## Task statement
An exact copy of the lines from the one containing "- Fork repo" to the end of the records below is required, and nothing else.

Source records:

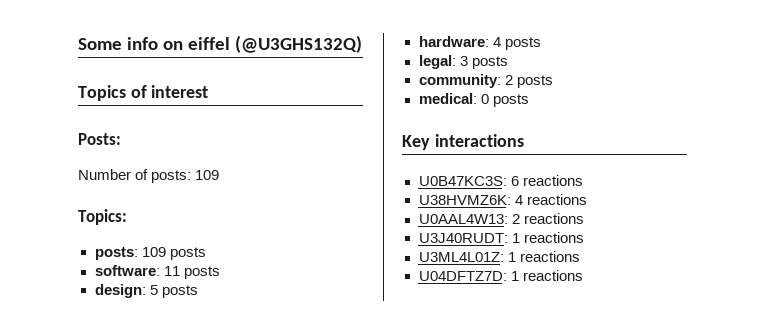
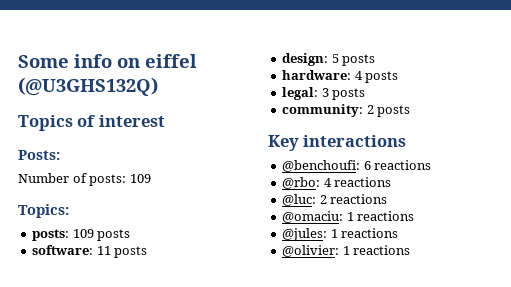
- medical: 0 posts
- U0B47KC3S: 6 reactions
+ @benchoufi: 6 reactions
- U38HVMZ6K: 4 reactions
+ @rbo: 4 reactions
- U0AAL4W13: 2 reactions
+ @luc: 2 reactions
- U3J40RUDT: 1 reactions
- U3ML4L01Z: 1 reactions
- U04DFTZ7D: 1 reactions
+ @omaciu: 1 reactions
+ @jules: 1 reactions
+ @olivier: 1 reactions

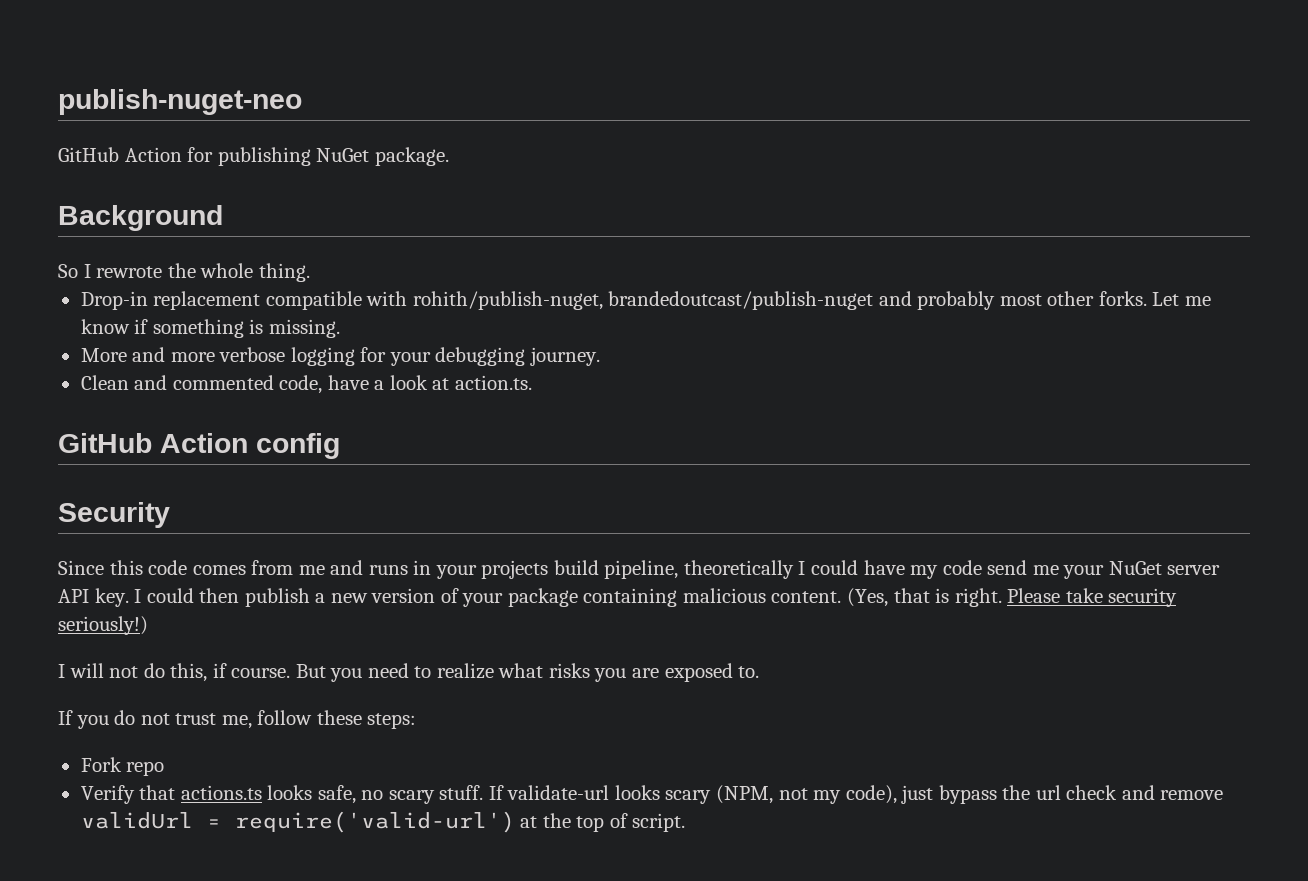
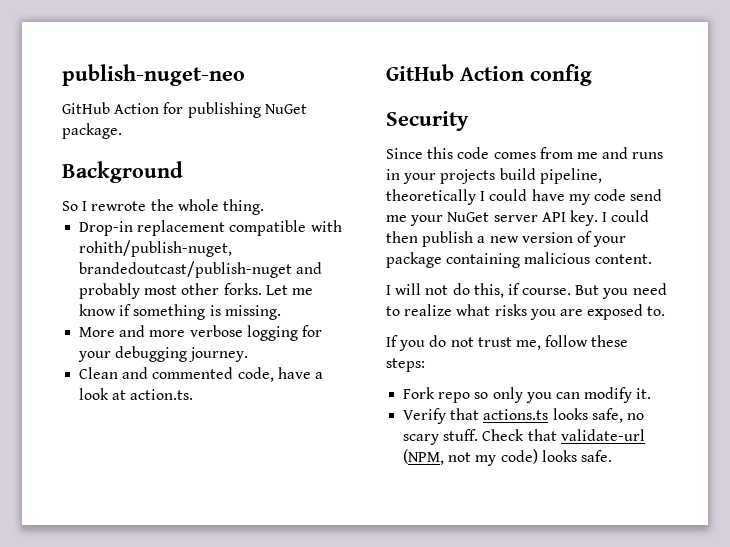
- (Yes, that is right. Please take security seriously!)
- Fork repo
+ Fork repo so only you can modify it.
- If validate-url looks scary (NPM, not my code), just bypass the url check and remove validUrl = require('valid-url') at the top of script.
+ Check that validate-url (NPM, not my code) looks safe.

## Answer for the task
- Fork repo
+ Fork repo so only you can modify it.
- If validate-url looks scary (NPM, not my code), just bypass the url check and remove validUrl = require('valid-url') at the top of script.
+ Check that validate-url (NPM, not my code) looks safe.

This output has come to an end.